PUBLISHED: 13:55 08 May 2008 | UPDATED: 15:03 07 September 2010

WHAT a dreadful mess Labour has made of things. Last week s countrywide elections and the dreadful demise in London of Ken Livingstone (overwhelmed by Boris Johnson even in Barnet & Camden) are further indications of a deep malaise that has seen the party

WHAT a dreadful mess Labour has made of things. Last week's countrywide elections and the dreadful demise in London of Ken Livingstone (overwhelmed by Boris Johnson even in Barnet & Camden) are further indications of a deep malaise that has seen the party lose touch with voters to an alarming and perhaps permanently-damaging degree.

It is a sign of the times that Labour's 'disaster deniers' were reduced on Friday to celebrating the success of the Greens in Highgate, if only because it kept the Tories out!

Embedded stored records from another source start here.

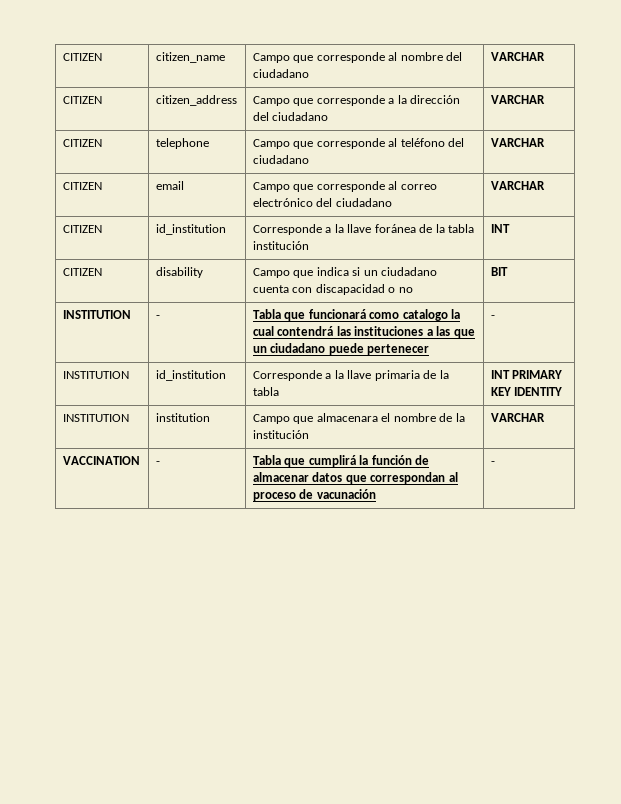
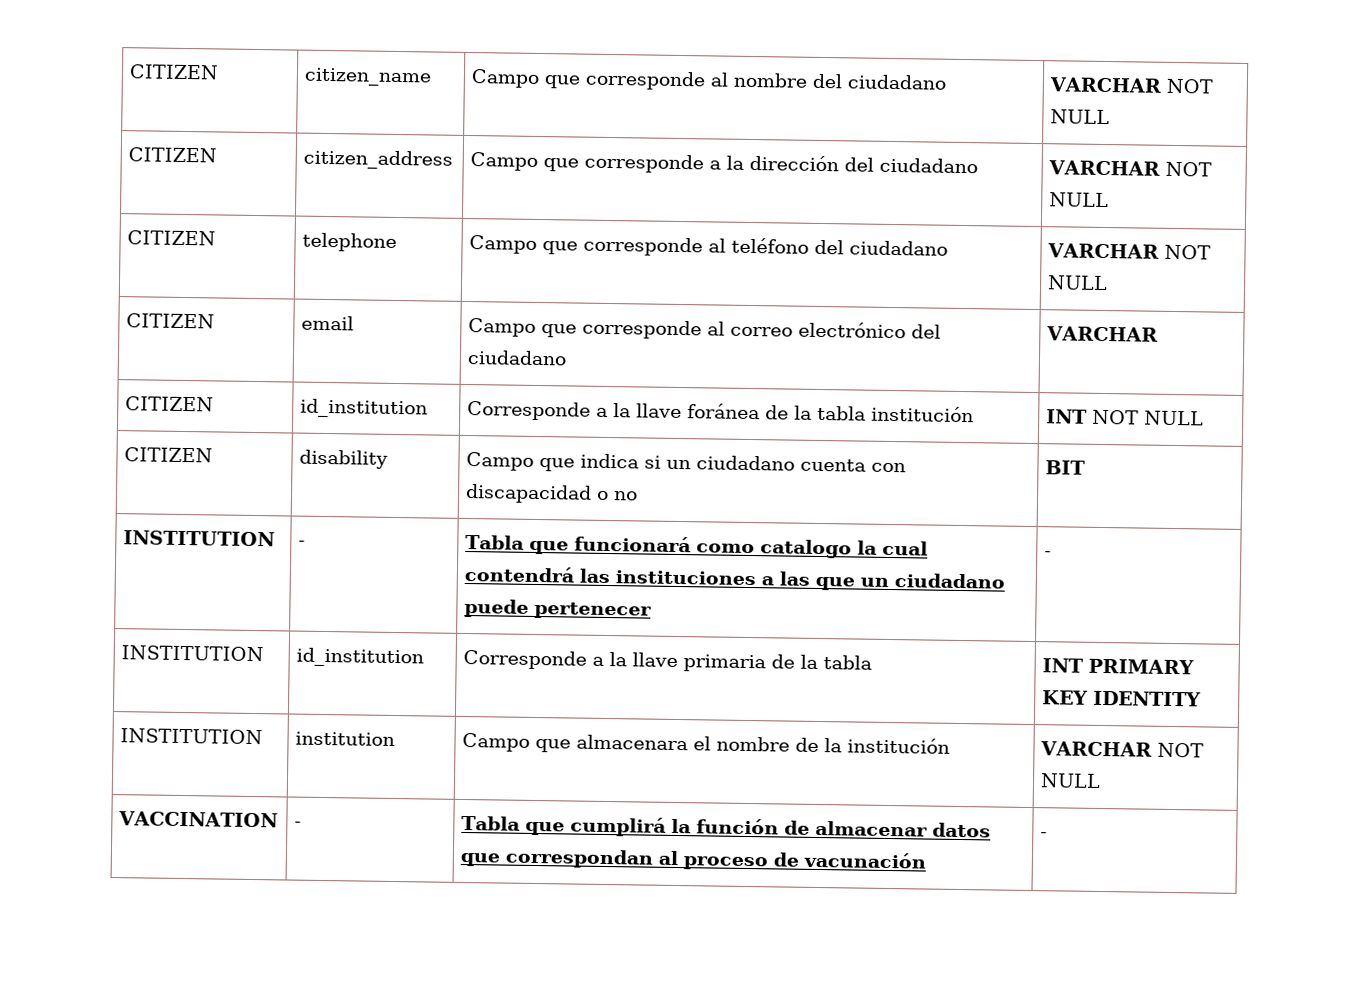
- CITIZEN | citizen_name | Campo que corresponde al nombre del ciudadano | VARCHAR
+ CITIZEN | citizen_name | Campo que corresponde al nombre del ciudadano | VARCHAR NOT NULL
- CITIZEN | citizen_address | Campo que corresponde a la dirección del ciudadano | VARCHAR
+ CITIZEN | citizen_address | Campo que corresponde a la dirección del ciudadano | VARCHAR NOT NULL
- CITIZEN | telephone | Campo que corresponde al teléfono del ciudadano | VARCHAR
+ CITIZEN | telephone | Campo que corresponde al teléfono del ciudadano | VARCHAR NOT NULL
- CITIZEN | id_institution | Corresponde a la llave foránea de la tabla institución | INT
+ CITIZEN | id_institution | Corresponde a la llave foránea de la tabla institución | INT NOT NULL
- INSTITUTION | institution | Campo que almacenara el nombre de la institución | VARCHAR
+ INSTITUTION | institution | Campo que almacenara el nombre de la institución | VARCHAR NOT NULL

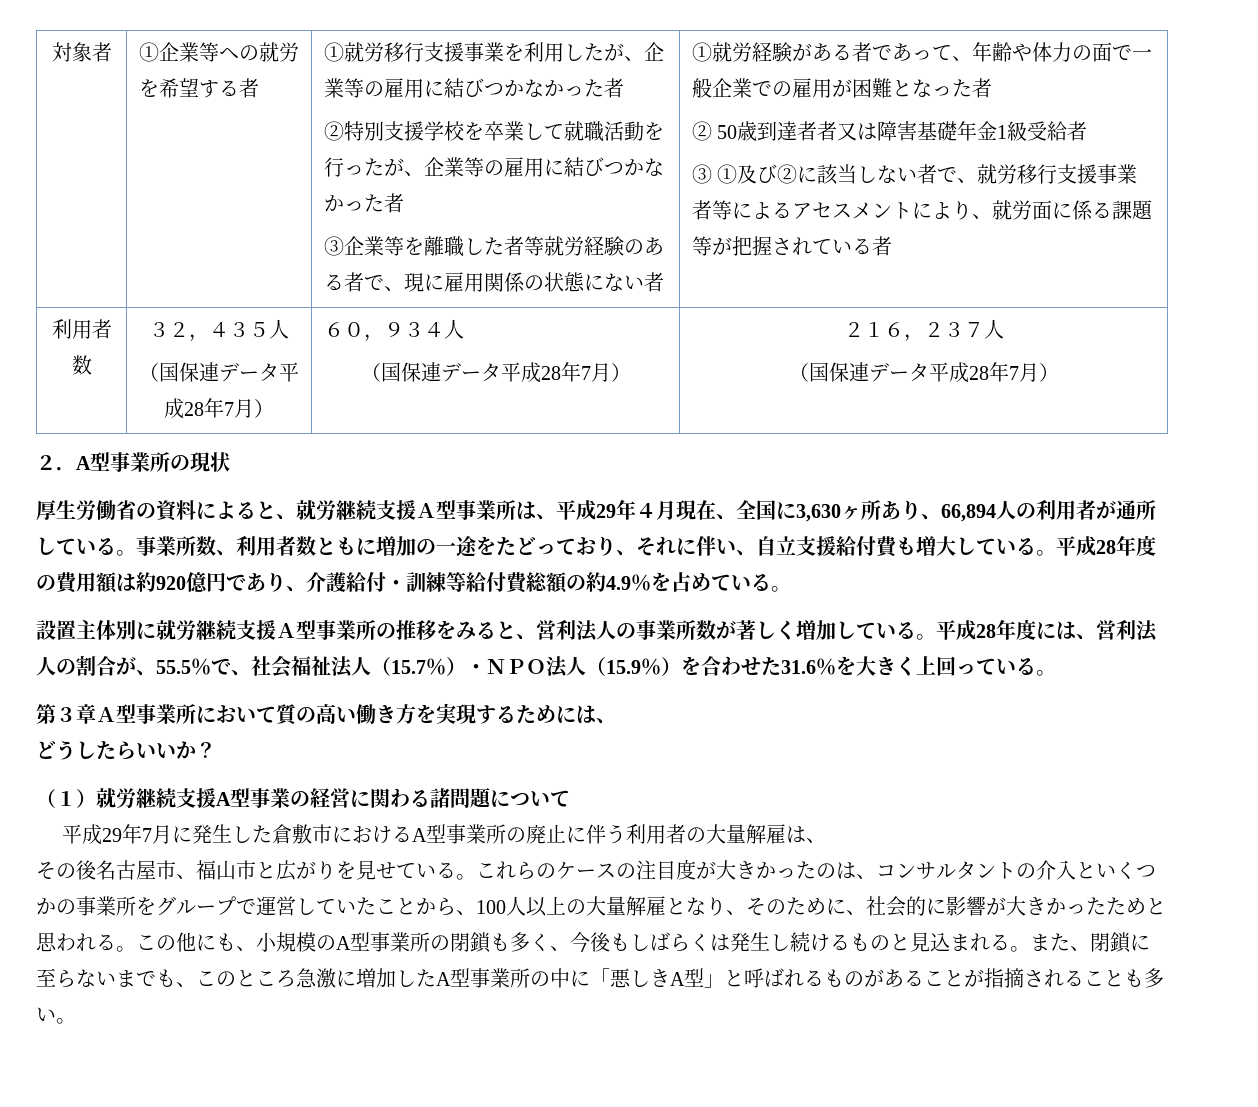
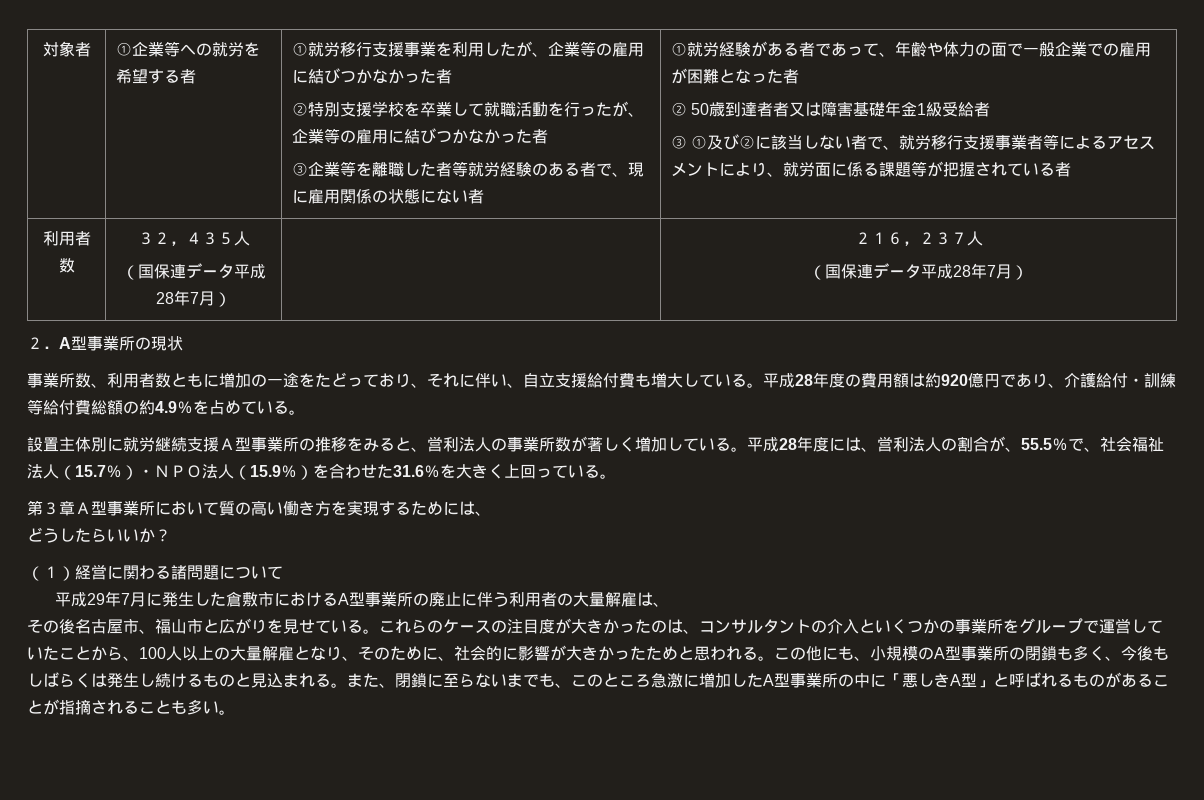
  利用者数 | ３２，４３５人
- （国保連データ平成28年7月） | ６０，９３４人
- （国保連データ平成28年7月） | ２１６，２３７人
+ （国保連データ平成28年7月） | | ２１６，２３７人
- 厚生労働省の資料によると、就労継続支援Ａ型事業所は、平成29年４月現在、全国に3,630ヶ所あり、66,894人の利用者が通所している。
- （１）就労継続支援A型事業の経営に関わる諸問題について
+ （１）経営に関わる諸問題について

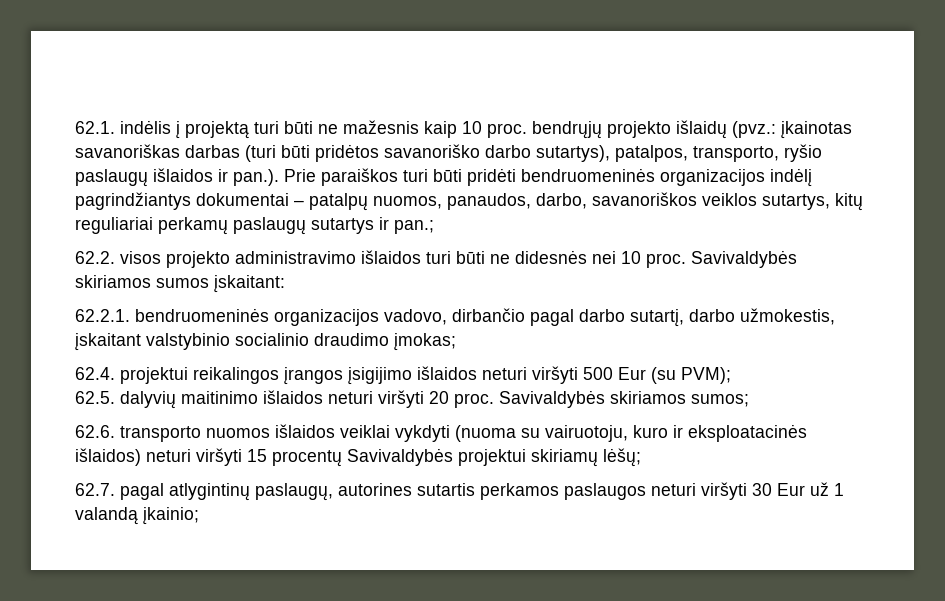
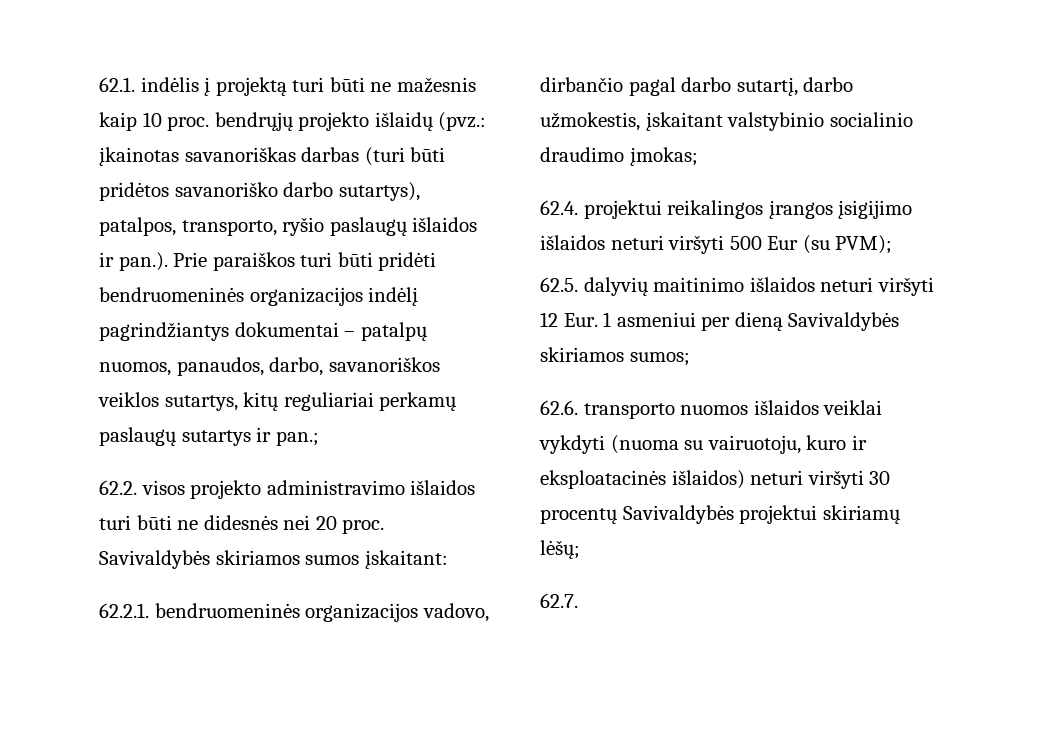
- 62.2. visos projekto administravimo išlaidos turi būti ne didesnės nei 10 proc.
+ 62.2. visos projekto administravimo išlaidos turi būti ne didesnės nei 20 proc.
- 62.5. dalyvių maitinimo išlaidos neturi viršyti 20 proc. Savivaldybės skiriamos sumos;
+ 62.5. dalyvių maitinimo išlaidos neturi viršyti 12 Eur. 1 asmeniui per dieną Savivaldybės skiriamos sumos;
- 62.6. transporto nuomos išlaidos veiklai vykdyti (nuoma su vairuotoju, kuro ir eksploatacinės išlaidos) neturi viršyti 15 procentų Savivaldybės projektui skiriamų lėšų;
+ 62.6. transporto nuomos išlaidos veiklai vykdyti (nuoma su vairuotoju, kuro ir eksploatacinės išlaidos) neturi viršyti 30 procentų Savivaldybės projektui skiriamų lėšų;
- 62.7. pagal atlygintinų paslaugų, autorines sutartis perkamos paslaugos neturi viršyti 30 Eur už 1 valandą įkainio;
+ 62.7.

Short-sighted national policies, aimed at grabbing headlines rather than setting firm foundations; the bloody misadventures in Iraq and Afghanistan; squeamishness in the face of issues that occupy the nation's minds; the erosion of civil liberties; the obsessive tinkering with national treasures like our health and education systems; the enforced closure of the post offices - the list of contributory factors is endless. Add a liberal sprinkling of crony-ism, phony-ism and balony-ism and you have a recipe for electoral disaster and long term decline.

If New Labour was a company, it would be bankrupt, and its executives hung out to dry by shareholders demanding root and branch reforms - or more possibly a return to the basics around which their loyal support had been garnered.

Part of the problem is that Labour no longer attracts quality people of unshakeable vision, intellect and ability, in the way it once did. Perhaps the writing was already on the wall when Michael Foot was replaced by Neil Kinnock. That episode aside, the transition from an ideology-based party with core values to one that developed programmes on the back of spin and focus groups, became unmistakable when John Smith's untimely death led to the election of a talented but rootless politician who, one feels, could just as easily have led the Tories or the Lib Dems with equal aplomb.

True, Tony Blair's electability gave the party a place in the sun for the best part of 10 years, but at what price? Supporters have for years been deserting New Labour in droves and with Gordon Brown still occupying an electoral no man's land, it is difficult to see how the party will remain a force beyond the next general election. On a local level it has already been put to the sword in Camden and unthinkably, the same may soon be true in Haringey in the not too distant future.

Labour's arrogance after 40 years of rule in Camden was breathtaking, resulting in disintegration at the last council elections. Yet there are people in the party who still haven't worked out why that happened. Like frightened rabbits, they have been frozen rigid by the unrelenting glare of public opinion. If there are people who can rescue them from this dire situation, it is time they made their voices heard.